Lipids present unique challenges in absorption due to their hydrophobic nature.

🔹 Step 1: Emulsification –

Bile salts disperse lipids into micelles, increasing surface area for enzymatic digestion.

🔹 Step 2: Enzymatic Digestion –

Pancreatic lipase hydrolyses triglycerides into monoglycerides & free fatty acids.

🔹 Step 3: Absorption –

Fatty acids passively diffuse across enterocyte membranes. Inside, they are re-esterified into triglycerides and packed into chylomicrons, which enter lymphatic circulation.

2. Large Intestine: Water Balance & Microbial Fermentation

While the colon absorbs fewer nutrients than the small intestine, it plays a major role in:

• Water & Electrolyte Homeostasis – Recovers ~90% of intestinal fluid via tight junctions & aquaporins.
• Microbial Fermentation – Gut bacteria ferment non-digestible carbohydrates, producing short-chain fatty acids (SCFAs) that serve as an energy source for colonocytes.
• Gut Barrier Maintenance – Protects against pathogens via mucus secretion, tight junction integrity, and antimicrobial peptide production.

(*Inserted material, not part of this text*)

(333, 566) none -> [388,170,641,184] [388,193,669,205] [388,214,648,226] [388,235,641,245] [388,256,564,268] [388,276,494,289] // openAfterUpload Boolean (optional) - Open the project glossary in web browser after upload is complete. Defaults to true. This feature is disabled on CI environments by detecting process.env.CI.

Short-Chain Fatty Acid (SCFA) Metabolism

SCFAs (acetate, propionate, butyrate) are produced via bacterial fermentation of fibre.

•  Acetate – Systemic energy source, metabolised in muscle and liver.
•  Propionate – Acts as a gluconeogenic precursor in the liver.
•  Butyrate – Main energy source for colonocytes, supporting gut integrity and anti-inflammatory effects via histone deacetylase inhibition.

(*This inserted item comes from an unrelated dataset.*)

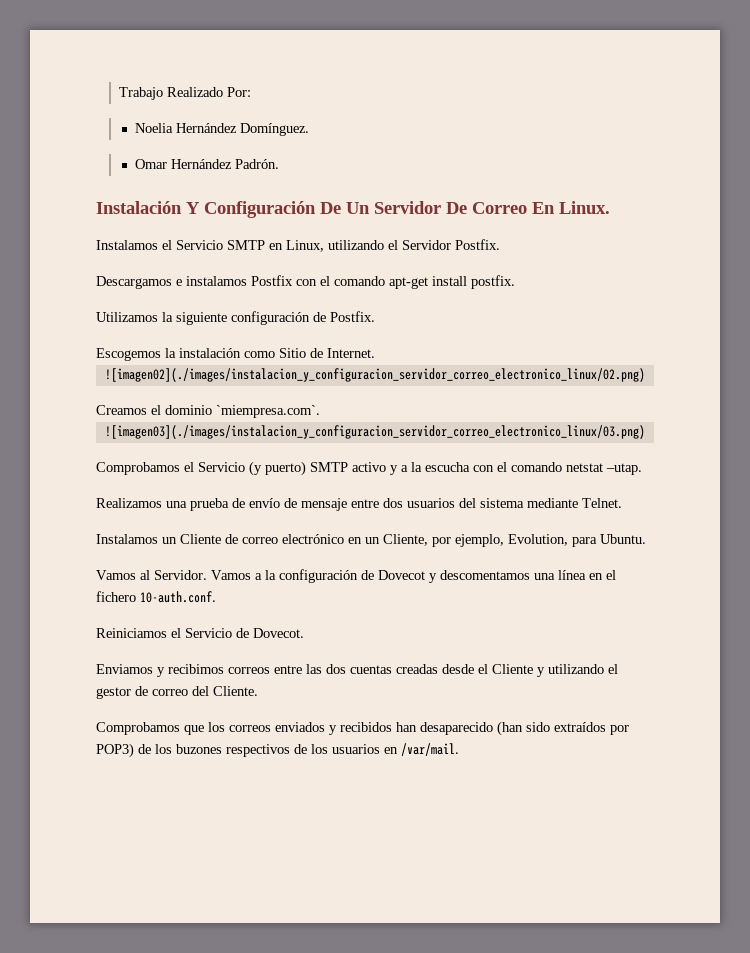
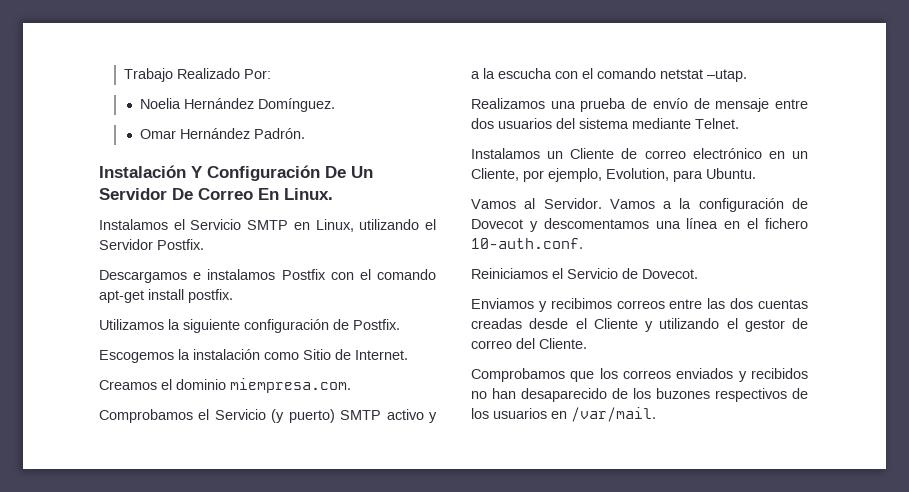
[104,368,645,382] // ![imagen02](./images/instalacion_y_configuracion_servidor_correo_electronico_linux/02.png) -> (408, 355) none
[216,405,320,418] [104,425,645,439] `miempresa.com`. // ![imagen03](./images/instalacion_y_configuracion_servidor_correo_electronico_linux/03.png) -> [230,378,351,393] miempresa.com.
(392, 727) none -> [471,391,487,399] no
[497,721,629,736] [96,743,134,758] (han sido extraídos por POP3) -> (607, 395) none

3. Rectum & Anus: Waste Elimination

The rectum stores faecal matter until expulsion via defecation reflex, coordinated by:

• Internal anal sphincter (involuntary control via enteric nervous system).
• External anal sphincter (voluntary control via pudendal nerve).
• Peristaltic Waves – Propagate stool from the sigmoid colon to the rectum.

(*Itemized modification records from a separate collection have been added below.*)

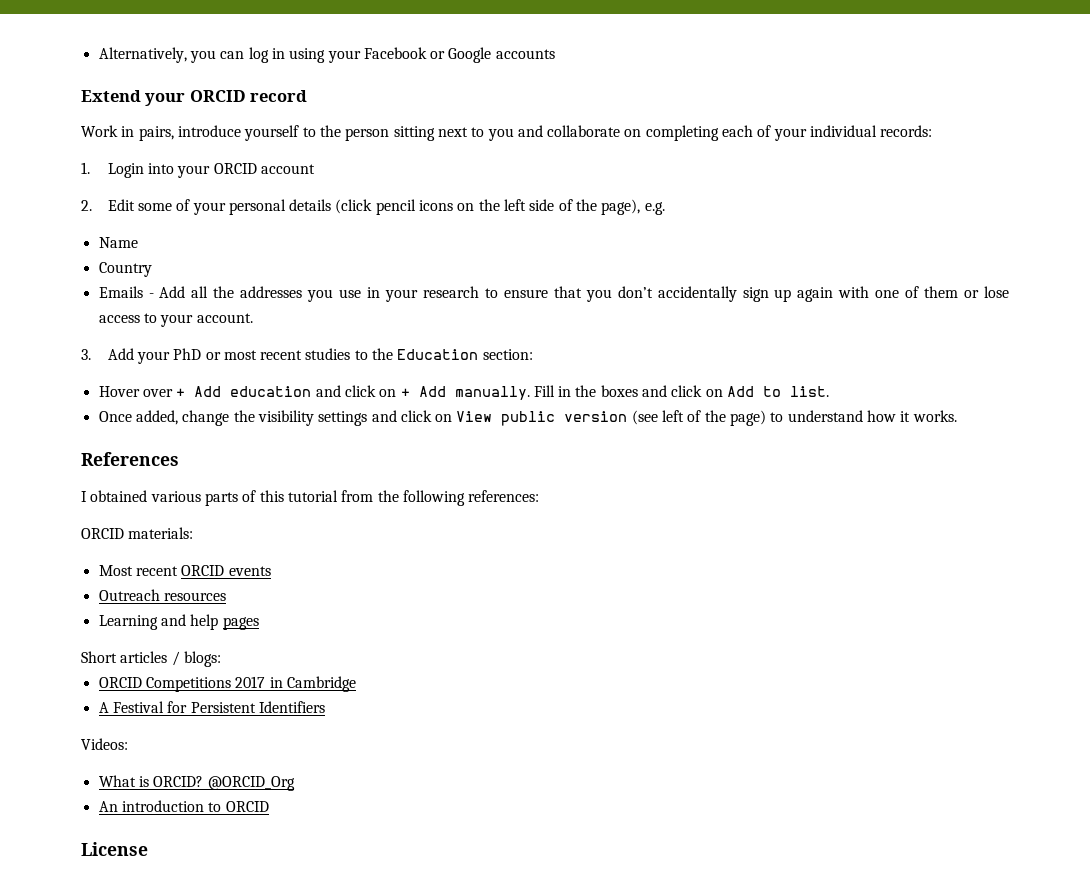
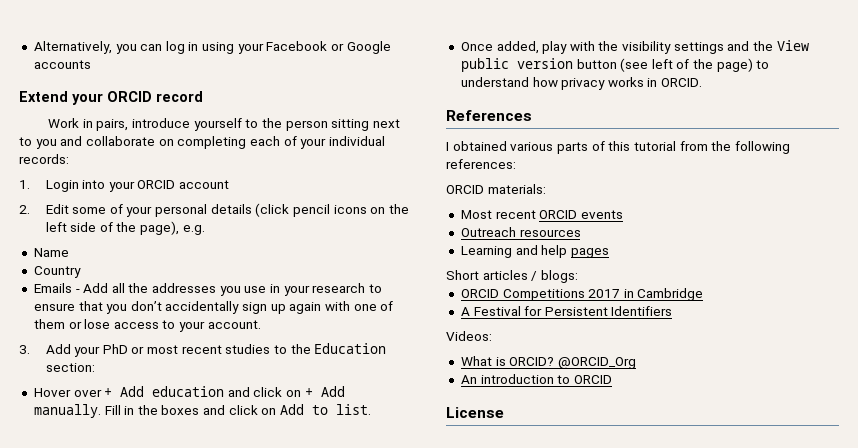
[182,410,230,426] change -> [542,41,595,54] play with
[400,410,453,422] click on -> [753,41,774,51] the
(628, 416) none -> [576,59,617,69] button
[900,410,957,422] it works. -> [561,77,703,90] privacy works in ORCID.

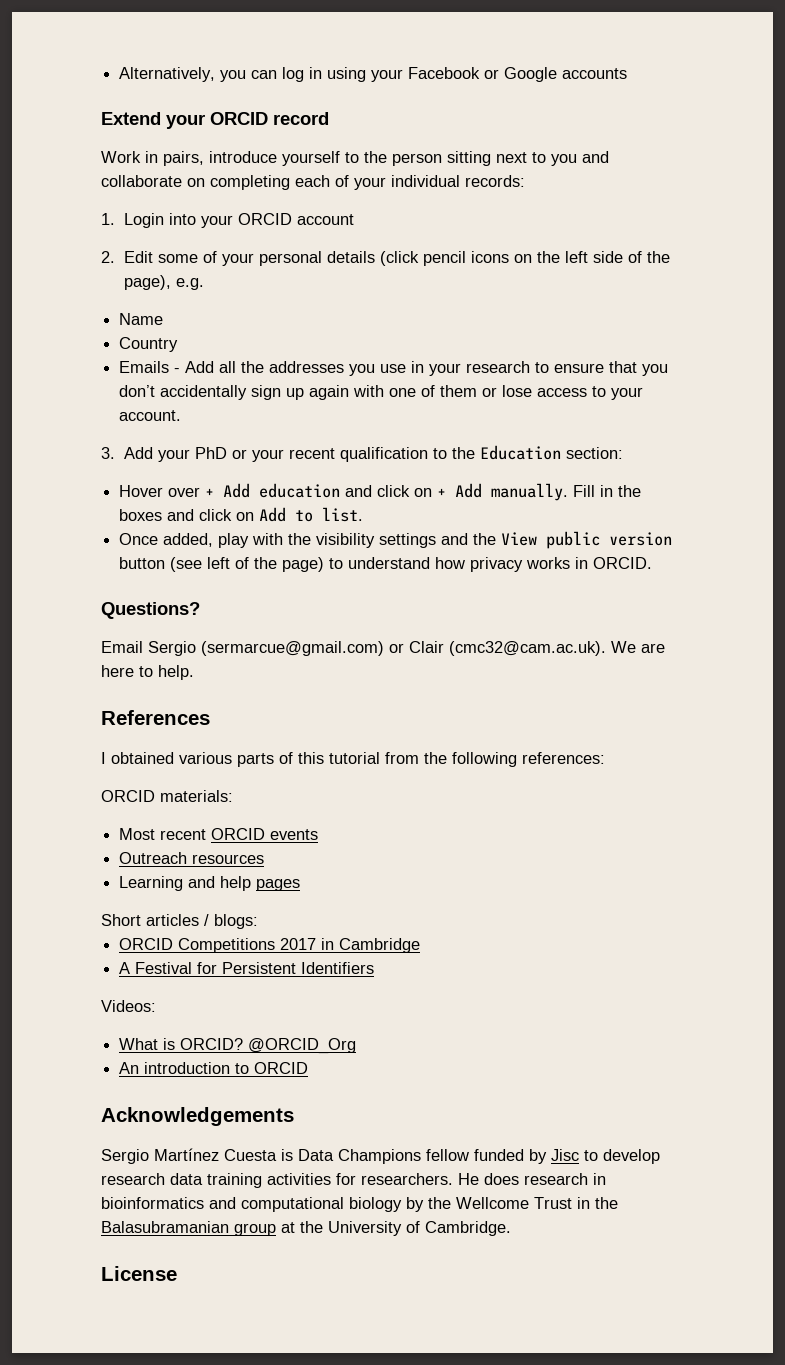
[147,344,271,354] most recent studies -> [252,447,429,462] your recent qualification
(703, 82) none -> [101,602,200,619] [101,641,665,656] [101,665,194,680] // Questions? // Email Sergio (sermarcue@gmail.com) or Clair (cmc32@cam.ac.uk). We are here to help.
(612, 379) none -> [101,1107,294,1126] [101,1148,660,1164] [101,1173,606,1188] [101,1197,618,1212] [101,1221,511,1236] // Acknowledgements // Sergio Martínez Cuesta is Data Champions fellow funded by Jisc to develop research data training activities for researchers. He does research in bioinformatics and computational biology by the Wellcome Trust in the Balasubramanian group at the University of Cambridge.

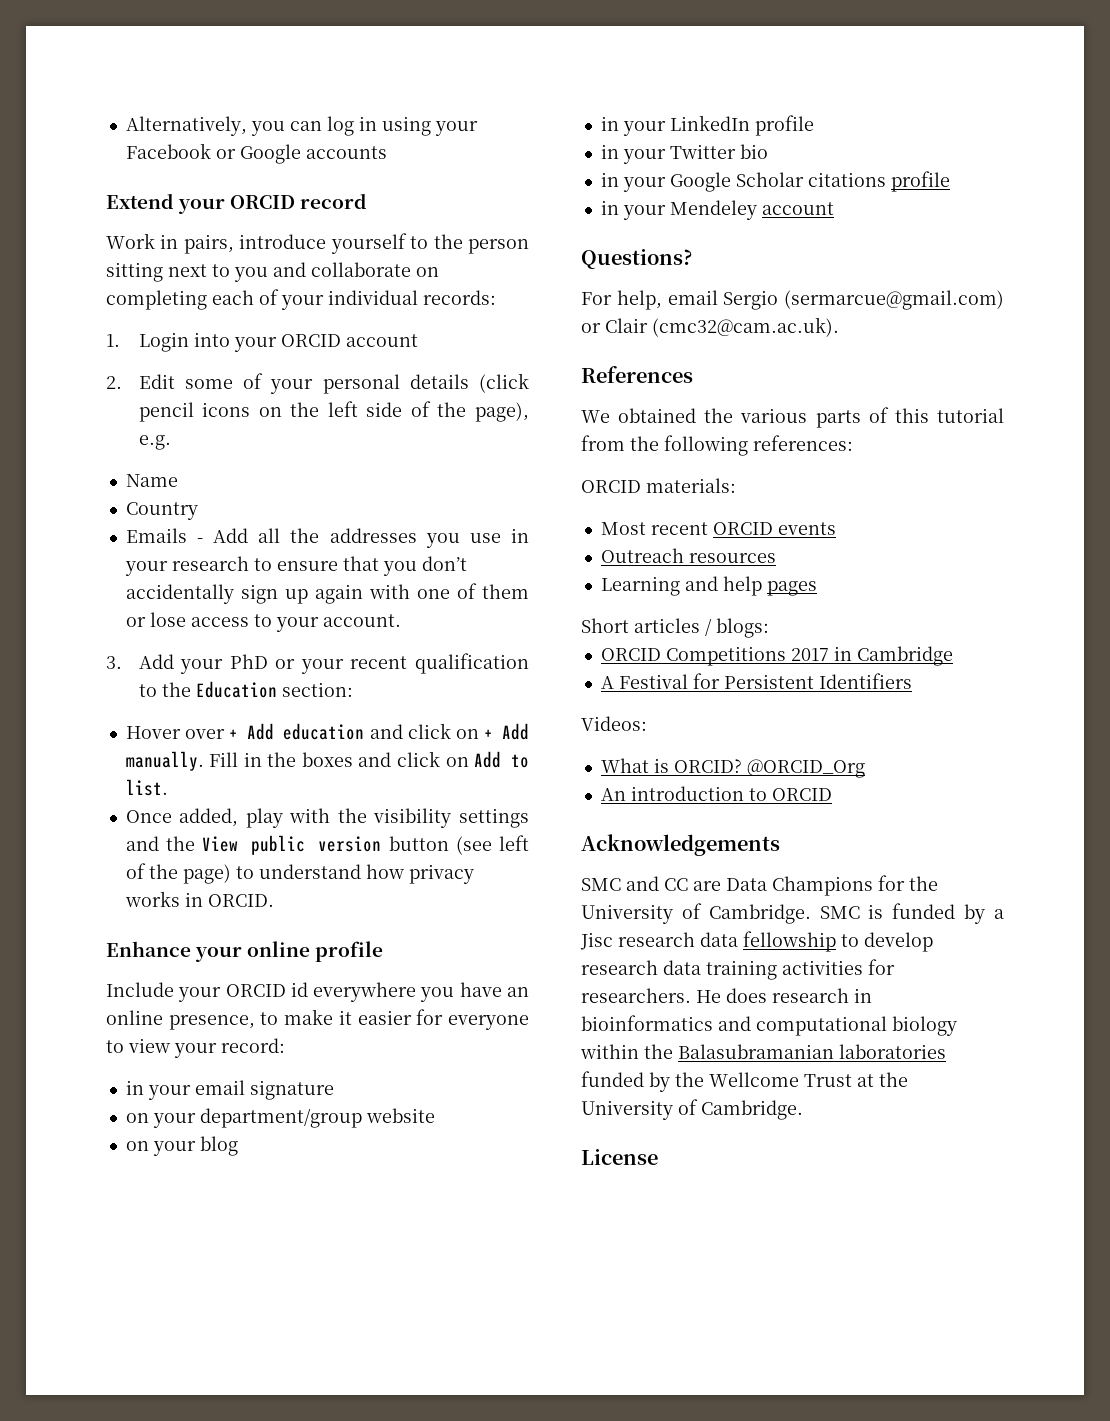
[101,602,200,619] [101,641,143,653] Questions? // Email -> [106,941,384,962] [106,982,529,1002] [106,1009,529,1030] [106,1038,285,1058] [125,1080,334,1100] [125,1108,435,1128] [125,1136,238,1156] [600,115,814,136] [600,144,768,164] [600,171,950,192] [600,200,834,220] [581,249,692,269] [581,290,718,310] Enhance your online profile // Include your ORCID id everywhere you have an online presence, to make it easier for everyone to view your record: // in your email signature // on your department/group website // on your blog // in your LinkedIn profile // in your Twitter bio // in your Google Scholar citations profile // in your Mendeley account // Questions? // For help, email
[611,641,665,653] [101,665,194,680] [101,710,210,725] [101,752,174,764] We are here to help. // References // I obtained -> [581,366,693,383] [581,408,734,423] // References // We obtained the
[101,1148,579,1164] Sergio Martínez Cuesta is Data Champions fellow funded by Jisc -> [581,875,938,896] [581,903,1004,924] [580,931,836,952] SMC and CC are Data Champions for the University of Cambridge. SMC is funded by a Jisc research data fellowship
[406,1197,618,1212] [101,1221,276,1236] by the Wellcome Trust in the Balasubramanian group -> [580,1044,946,1059] [581,1071,852,1092] within the Balasubramanian laboratories funded by the Wellcome Trust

Neurological Control of Defecation

🚀 Parasympathetic activation via pelvic splanchnic nerves stimulates rectal contraction.

🚀 Somatic control via pudendal nerve allows voluntary relaxation of the external anal sphincter.

Clinical Considerations: Disorders Affecting Absorption & Function

• Coeliac Disease – Autoimmune destruction of intestinal villi, impairing nutrient absorption.
• Crohn’s Disease – Inflammatory condition affecting ileum, leading to fat malabsorption & bile acid diarrhoea.
• Ulcerative Colitis – Chronic inflammatory disease limited to the colon, causing mucosal ulceration, crypt abscesses, and bloody diarrhoea due to impaired epithelial barrier function.
•  Irritable Bowel Syndrome (IBS) – Abnormal colonic motility affecting stool consistency & gas transit.
•  Diarrhoeal Disorders – Excessive fluid loss due to altered electrolyte transport, e.g., cholera toxin activation of CFTR increases chloride secretion, leading to watery diarrhoea.

Final Thought:

The lower GIT is highly specialised for efficient nutrient absorption, microbial fermentation, and waste elimination, ensuring metabolic homeostasis and gut health. Understanding these processes is critical for diagnosing and managing digestive disorders.